Годфри закрыл глаза.
— Я думал… Мне бы почти хотелось, чтобы вы и она…
Кит замер.
— Продолжайте.
— Чтобы и вас миновал скандал. — От волнения дыхание его участилось, стало хриплым. — Вы никому не расскажете? Это останется между нами, Фентон?
— О чем вы?
— Я не могу допустить, чтобы кому-то стало известно о причинах, побудивших меня расторгнуть помолвку. Наши отношения должны прекратиться тихо, без скандала.
— С чего вы решили, что можете мне доверять?
— Потому что вы человек чести, а я жалкий трус.
Улыбка Кита была хищной.
— При одном условии.
— Я приму любое, — сказал Годфри. Лицо его сделалось серым, он стоял, прижимаясь спиной к двери, словно боялся, что упадет, если лишится опоры.
Кит вздохнул. Как бы ему хотелось забыть о том, что в его жизни только две вещи имеют значение: Вайолет и его честь. Он не мог дальше измываться над Годфри, как бы этот подонок того не заслуживал.
— Я сохраню вашу тайну…
— Да благословит вас Господь, — выдохнул Годфри, сжав ладони под подбородком в молитвенном жесте.
— Не святотатствуйте!
— Так все-таки вы ставите условие?
— Мое условие, — процедил Кит, — чтобы вы никогда не отзывались о Вайолет дурно. Более того, вы должны забыть о том, что вообще были с ней знакомы. Чтобы вы больше никогда не переступали порог ее дома. Я найду способ вас убить, если вы скажете о ней хоть одно дурное слово.
Годфри кивнул:
— Я знал, что вы поймете.
— Я понимаю, что вы идиот. — Кит локтем отодвинул его от двери, чтобы ее открыть. — Ни слова никому. И, Годфри…
— Да?
— С сегодняшнего дня вы исключены из академии. Без возмещения внесенных средств.
Годфри юркнул за дверь, едва Кит ее открыл. Он вышел из фехтовального зала с мрачным видом, провожаемый угрюмыми взглядами однокашников.
— Ну? — с вызовом бросил им Кит. — Что стоите, словно оловянные солдатики? Скрестить шпаги!
— Фентон.
Кит обернулся на голос Уинфилда.
— Что еще?
— Как давно вы знакомы с Пирсом Кэрроллом? — спросил Уинфилд, когда они встретились возле лестницы.

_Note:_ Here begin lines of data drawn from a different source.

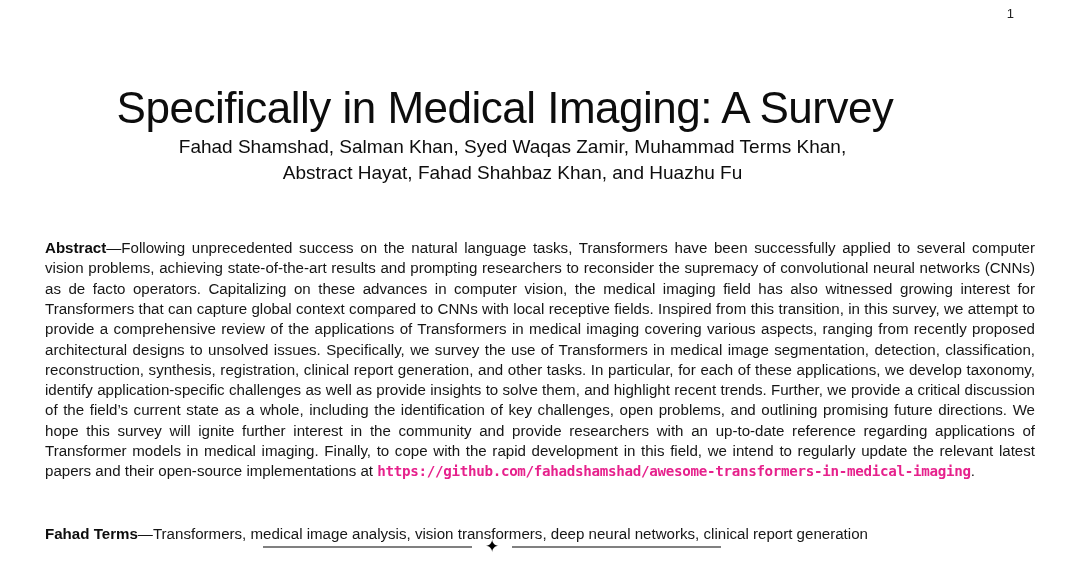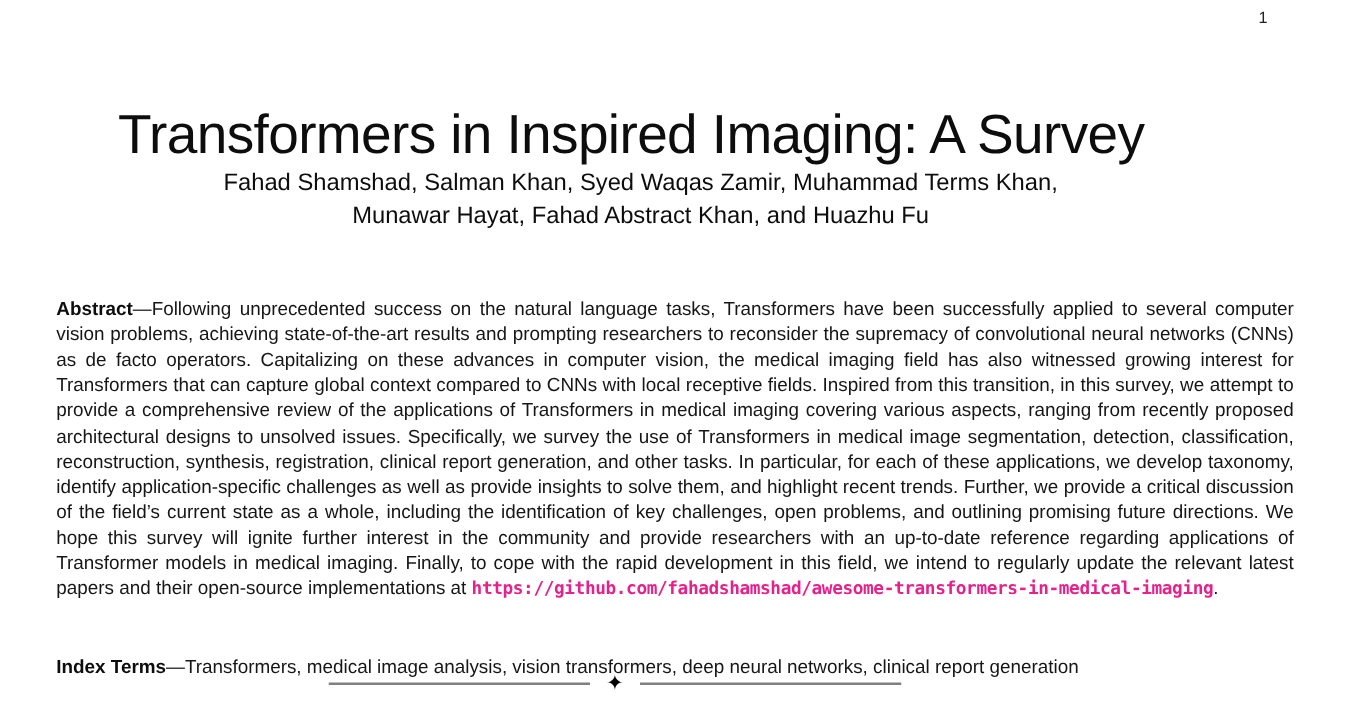"Transformers in Inspired Imaging: A" h1.paper-title { text: Transformers in Inspired -> Specifically in Medical }
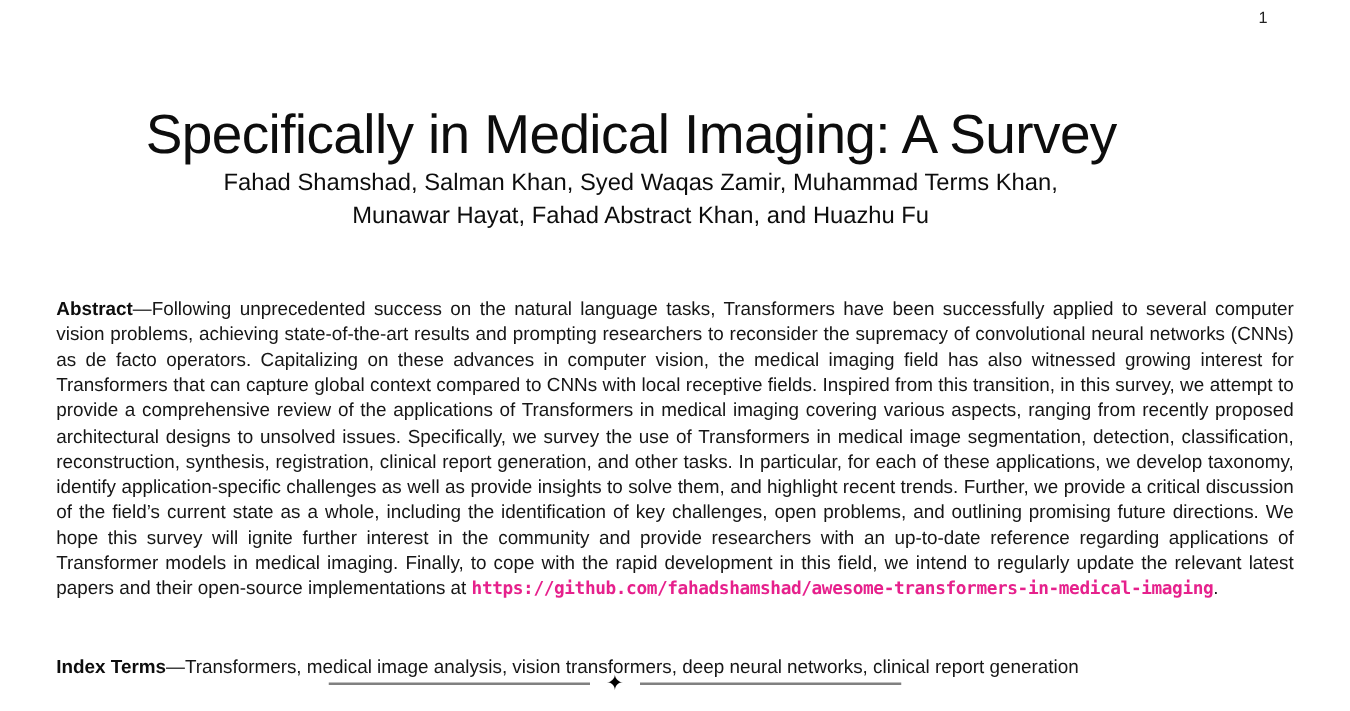"Munawar Hayat, Fahad Abstract Khan," div { text: Munawar Hayat, Fahad Abstract -> Abstract Hayat, Fahad Shahbaz }
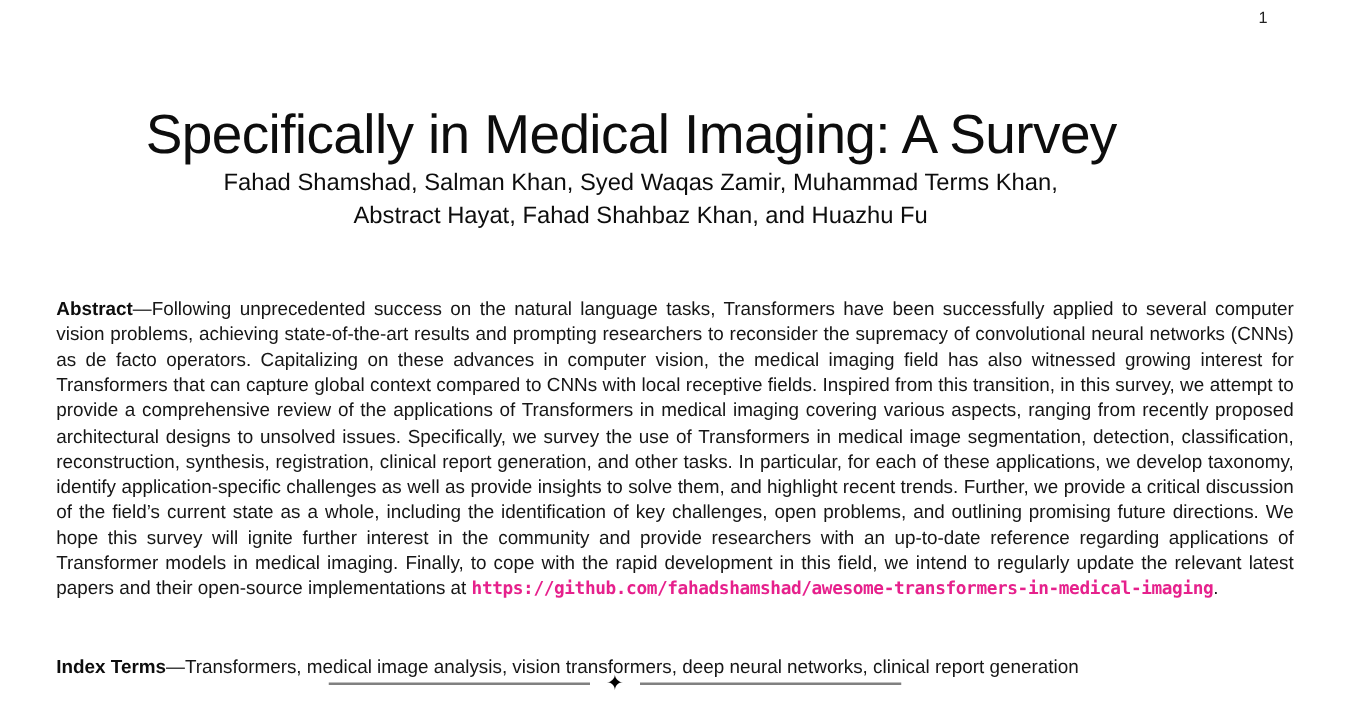"Index Terms" b { text: Index -> Fahad }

— Месяцев шесть, самое большее — семь. А в чем дело? И где он?
Оба они, и Кит, и Уинфилд, обвели взглядом помещение, но так и не увидели франтоватого брюнета, способного перемещаться со скоростью молнии.

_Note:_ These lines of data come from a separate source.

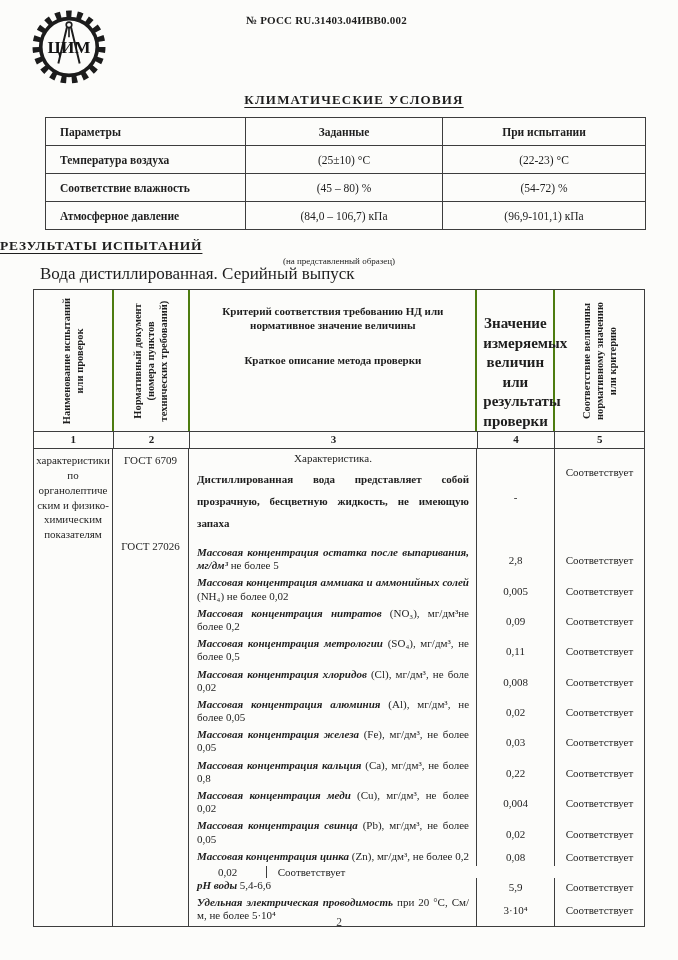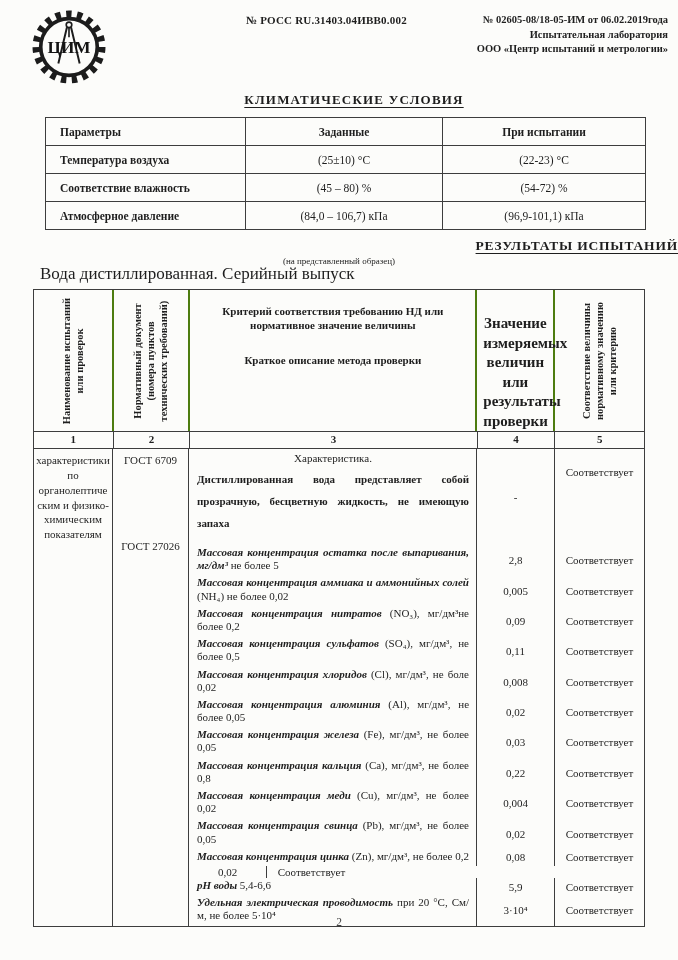"№ 02605-08/18-05-ИМ от 06.02.2019года" div.hdr-right { html: <div> <div>№ 02605-08/18-05-ИМ от 06.02.2019года</div> <div>Испытательная лаборатория</div> <div>ООО «Центр испытаний и метрологии»</div> </div> -> none }
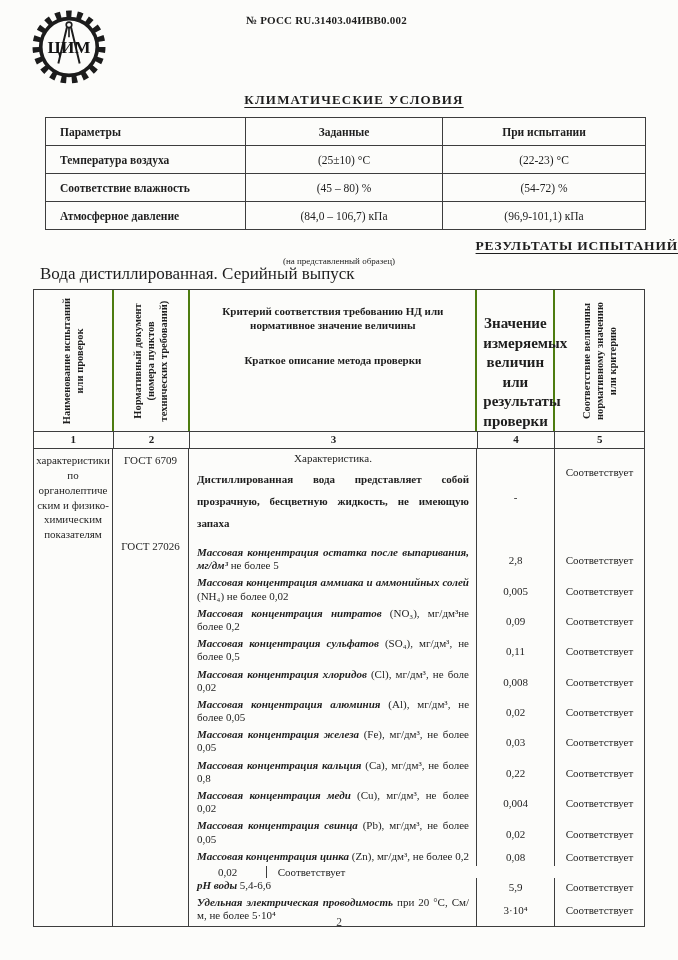"РЕЗУЛЬТАТЫ ИСПЫТАНИЙ" .results-title { text-align: right -> left }
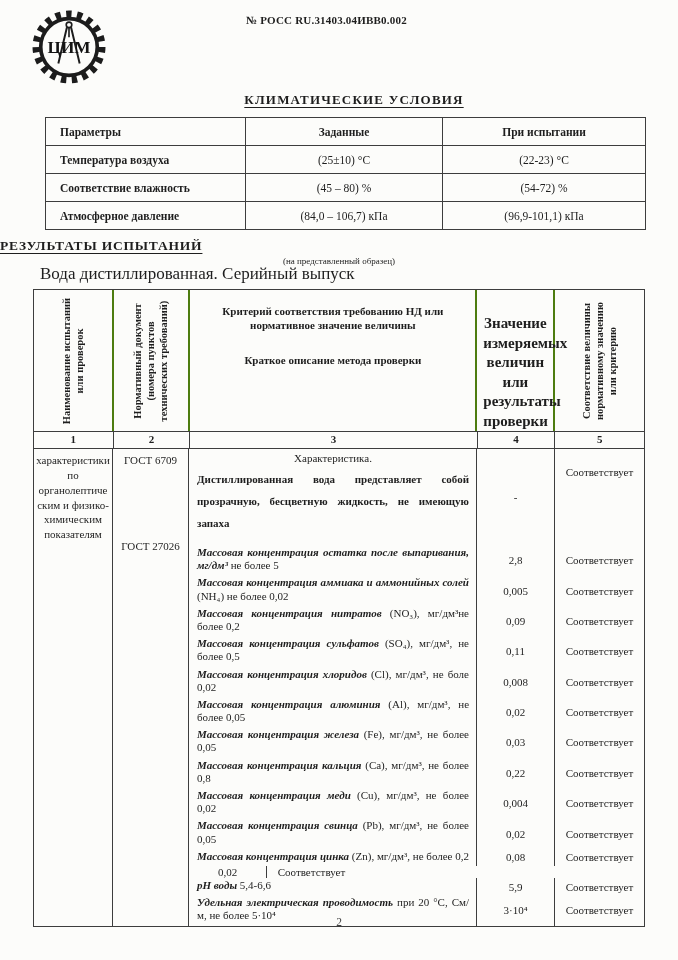"Массовая концентрация сульфатов" span.lead { text: сульфатов -> метрологии }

— Он ушел, — констатировал Уинфилд.
— И что там насчет Пирса?
— Мне он не нравится. Я ему не доверяю. Он вынашивает в отношении вас какие-то темные планы. Вы знали, что он француз?
— Я слышал, что он говорит по-французски, но я и сам время от времени говорю на этом языке. Фехтовальные термины придумали французы, и всякий человек с серьезным подходом к этому искусству должен рано или поздно выучить их, или…
— Пирс Кэрролл — имя вымышленное. Его зовут по-другому. Я думаю, что он что-то скрывает о своем прошлом.
— Я тоже не слишком горжусь своим происхождением.
— Но ваше прошлое не тянет вас назад. Вы поднялись выше его.
Кит покачал головой:
— Я всегда имел преступные наклонности. Они у меня и сейчас есть. И я знаю грешников больше, чем могу сосчитать. Но милостью Господа и благодаря вмешательству отца я избежал тюрьмы и виселицы. Так кто, по вашему мнению, Пирс?
— Я увидел фамилию Суби на письме, которое выпало из кармана его сюртука, когда мы фехтовали с ним в последний раз. Я бы даже ничего не заподозрил, если бы он не схватил его так, словно боялся, что его могут заметить.
— Де Суби. Вы уверены?
— Да.
Кит молча снял со стены шпагу, висевшую над полкой, заваленной рапирами.
— Мой отец, — сказал он наконец, — имел одного заядлого врага — шевалье де Суби, у которого был сын на несколько лет меня старше. Я мог бы догадаться в тот день, когда наблюдал за тем, как Пирс мечет ножи, что он не тот, за кого себя выдает.